The catalyst for the lodge was Clas, a long-time client of Jossi’s. One day in 2012, with heli-skiing canceled due to weather, Clas skied down the backside of Riksgränsen and first saw the old roundhouse. He immediately suggested to Patrik and Jossi that they do something with it, perhaps build a hotel. They said “Sure,” not realizing that six years on that wild, in-the-moment idea would come to fruition.

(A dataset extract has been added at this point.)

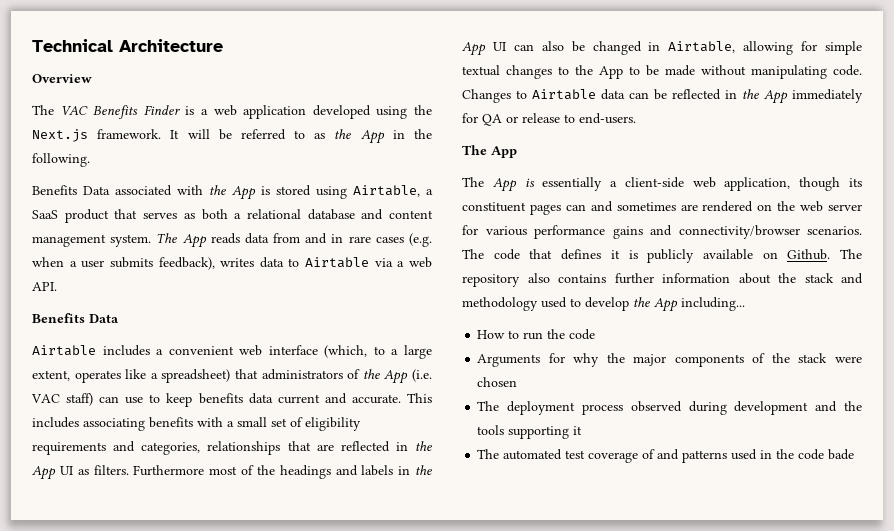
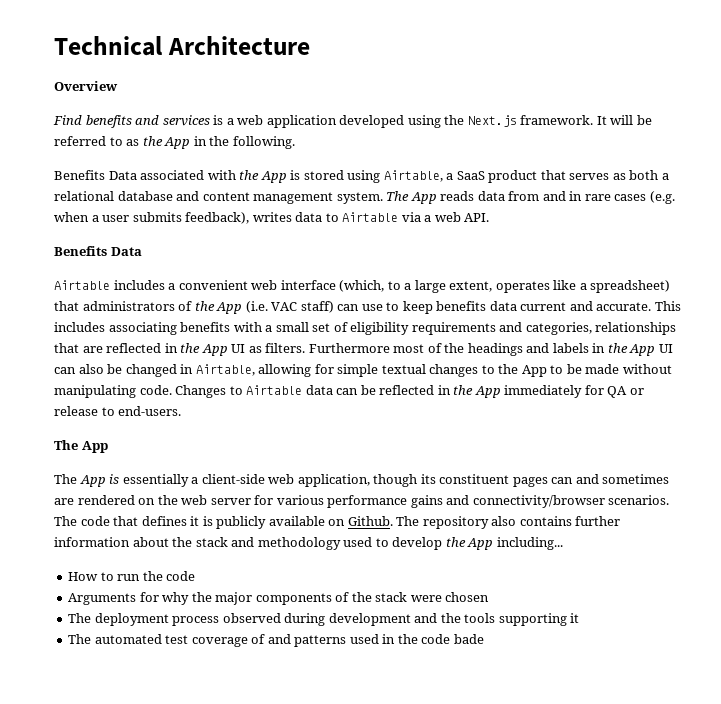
- The VAC Benefits Finder is a web application developed using the Next.js framework.
+ Find benefits and services is a web application developed using the Next.js framework.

Niehku Mountain Villas Heli Skiing
Niehku Mountain Villas Heli Skiing

Niehku’s award-winning architecture and many masterful elements celebrate the past by adding value to historical structures in a modern design context—a plexiglass-covered, converted coal-pit wine cellar in the restaurant’s center, massive timber amalgams supporting a log-beam roof, and an iron woodstove in the style of a locomotive boiler in the lobby. The design also plays to the strengths of the land—you can watch late light pool on snowy hillsides without having it pour in through the massive arched windows to violate the dining area’s intimacy. In March, while the sun still sets, you can sit in a glass sauna nursing a branded Niehku beer as Northern Lights streak the sky. Niehku means “dream” in the Sami language, and no more perfect word describes a place where such improbable Arctic luxury and ski adventure come together.